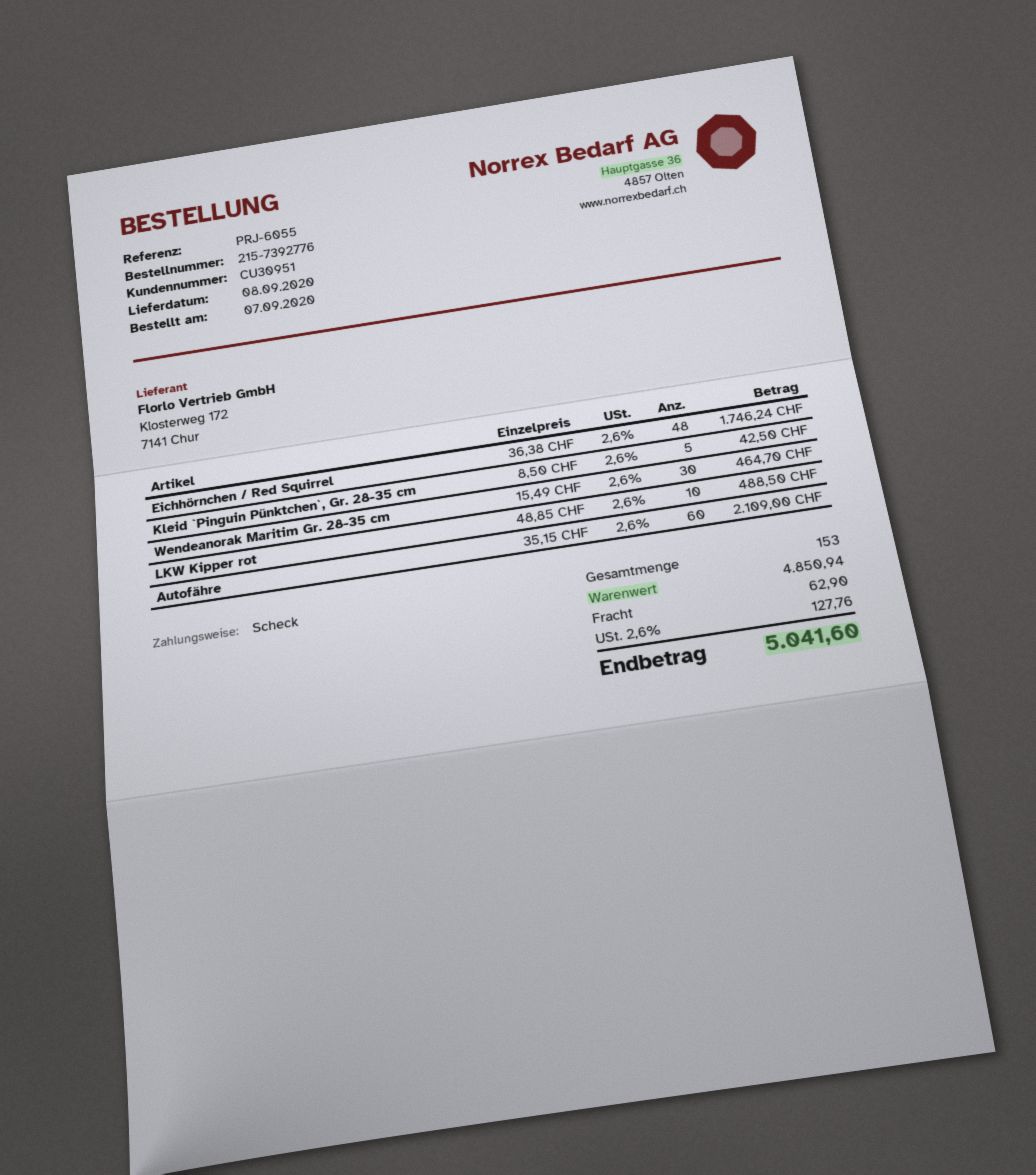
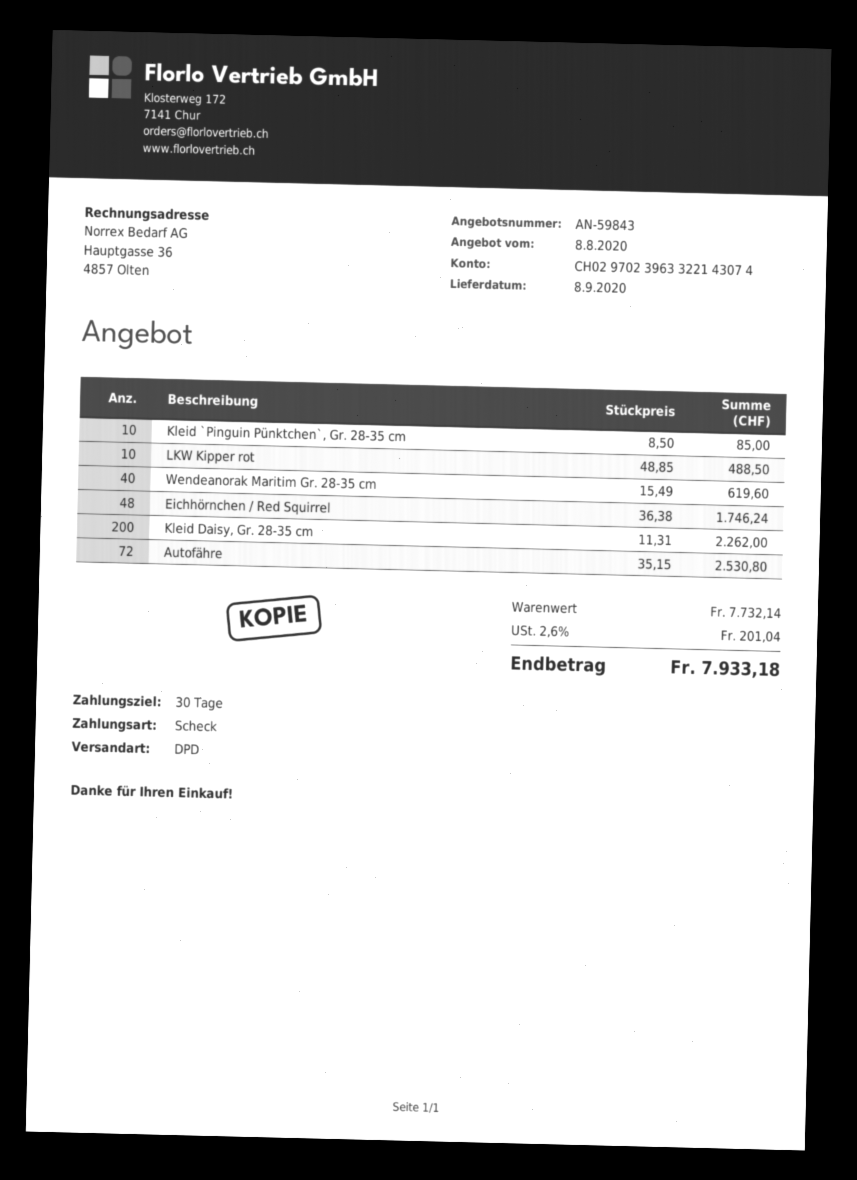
Kleid `Pinguin Pünktchen`, Gr. 28-35 cm: 5 x 8.50 = 42.50 -> 10 x 8.50 = 85.00
Wendeanorak Maritim Gr. 28-35 cm: 30 x 15.49 = 464.70 -> 40 x 15.49 = 619.60
Autofähre: 60 x 35.15 = 2109.00 -> 72 x 35.15 = 2530.80
Kleid Daisy, Gr. 28-35 cm: none -> 200 x 11.31 = 2262.00
subtotal: 4850.94 -> 7732.14
shipping: 62.90 -> none
tax: 2.6% = 127.76 -> 2.6% = 201.04
total: 5041.60 -> 7933.18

■ Work order
Give an exact copy of the listing, without its pictures.

■ Exercise result
Kleid `Pinguin Pünktchen`, Gr. 28-35 cm: 5 x 8.50 = 42.50 -> 10 x 8.50 = 85.00
Wendeanorak Maritim Gr. 28-35 cm: 30 x 15.49 = 464.70 -> 40 x 15.49 = 619.60
Autofähre: 60 x 35.15 = 2109.00 -> 72 x 35.15 = 2530.80
Kleid Daisy, Gr. 28-35 cm: none -> 200 x 11.31 = 2262.00
subtotal: 4850.94 -> 7732.14
shipping: 62.90 -> none
tax: 2.6% = 127.76 -> 2.6% = 201.04
total: 5041.60 -> 7933.18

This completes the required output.